A compromised device could result in unexpected and unrelated diagnostic trouble codes (DTCs) being reported. Or there could be no symptoms at all until the vehicle cannot function and the owner receives a ransomware demand.

Trying to determine the difference between a cyberattack and diagnosing and troubleshooting normal vehicle issues is very hard to do.

HDT: What should drivers do if they suspect an ELD has been hacked?

Jonson: If a vehicle driver suspects that their ELD device or vehicle has been hacked due to erratic vehicle performance or activity, they should immediately contact their fleet maintenance professionals for further guidance. Safety should always be the first priority.

Jonson: First and foremost, evaluate the cybersecurity posture of the ELD devices in your fleet.

Not all devices are created equal. Make sure you ask your provider for information about their cybersecurity practices.

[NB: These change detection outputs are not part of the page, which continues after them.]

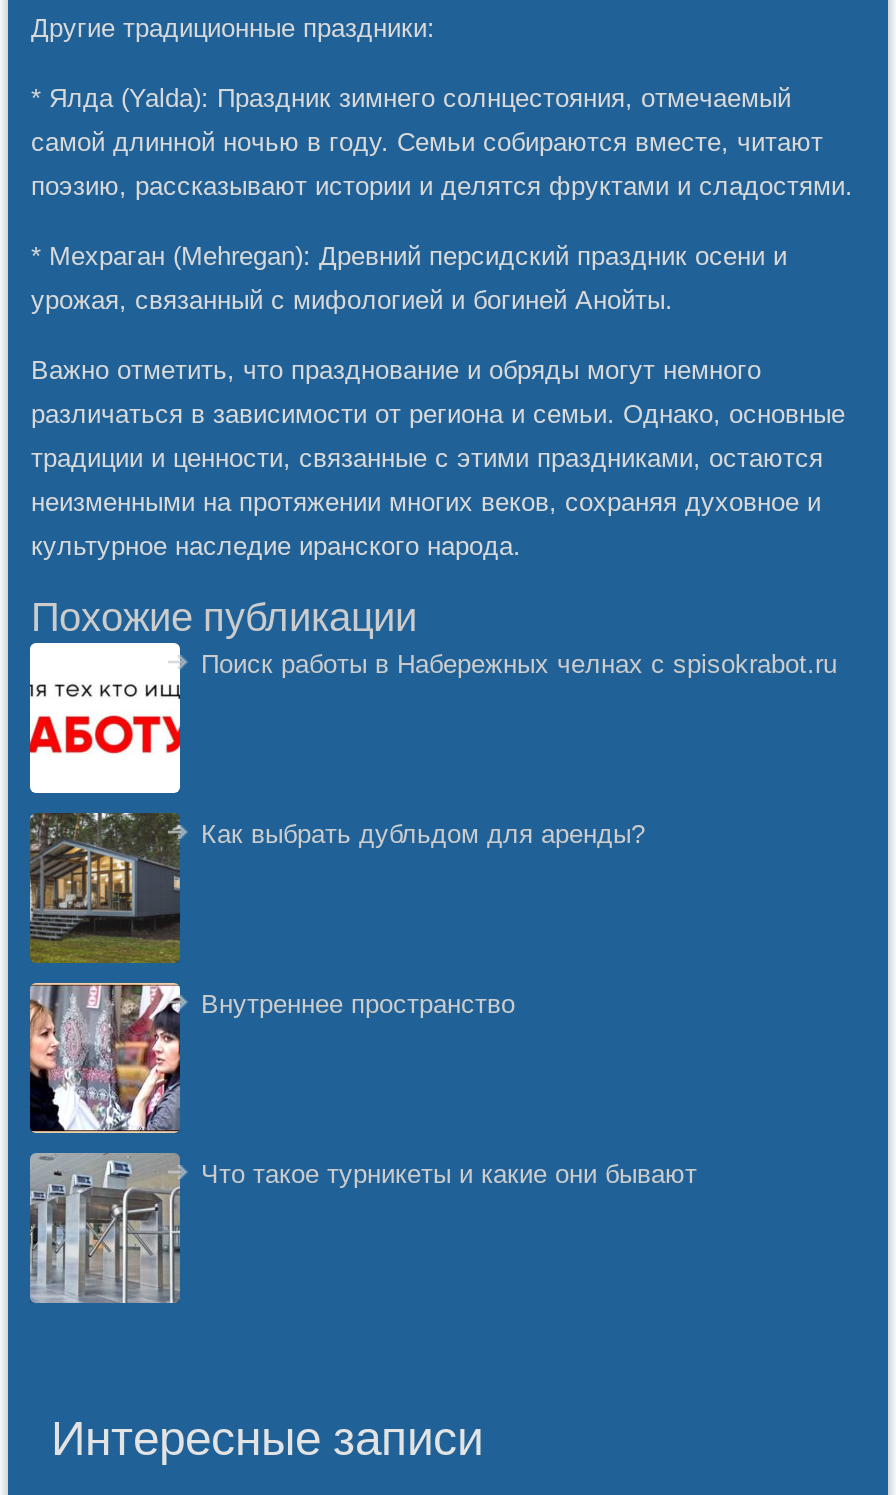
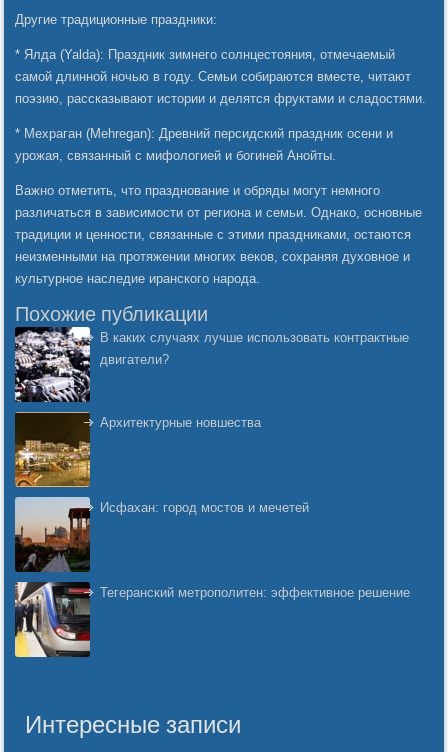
- [image]
- Поиск работы в Набережных челнах с spisokrabot.ru
+ [image]
+ В каких случаях лучше использовать контрактные
+ двигатели?

- [image]
- Как выбрать дубльдом для аренды?
+ [image]
+ Архитектурные новшества

- [image]
- Внутреннее пространство
+ [image]
+ Исфахан: город мостов и мечетей

- [image]
- Что такое турникеты и какие они бывают
+ [image]
+ Тегеранский метрополитен: эффективное решение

For additional information on criteria to use to evaluate a TSP/ELD provider, you can consult Cybersecurity Best Practices for Integration/Retrofit of Telematics and Aftermarket Electronic Systems into Heavy Vehicles by the Federal Motor Carrier Safety Administration and Cybersecurity Requirements for Telematics Systems by National Motor Freight Traffic Association.

All technologies and systems have the potential to fail, either due to outside influence, such as hackers, or on their own. I know of instances where fleets have lost access to their TSP/ELD systems due to cloud computing outages that were the result of provider misconfigurations. It was nothing malicious per se, but it still caused a major failure.

The best way to combat ransomware and ELD hackers is to make your business systems and vehicles as resilient as possible. Analyze your business and vehicles, identify critical systems that need to be protected, do your best to protect them, and develop contingency plans for what to do if those systems fail. I know of a motor freight carrier that got hit with backend ransomware but could continue operations due to a good backup plan.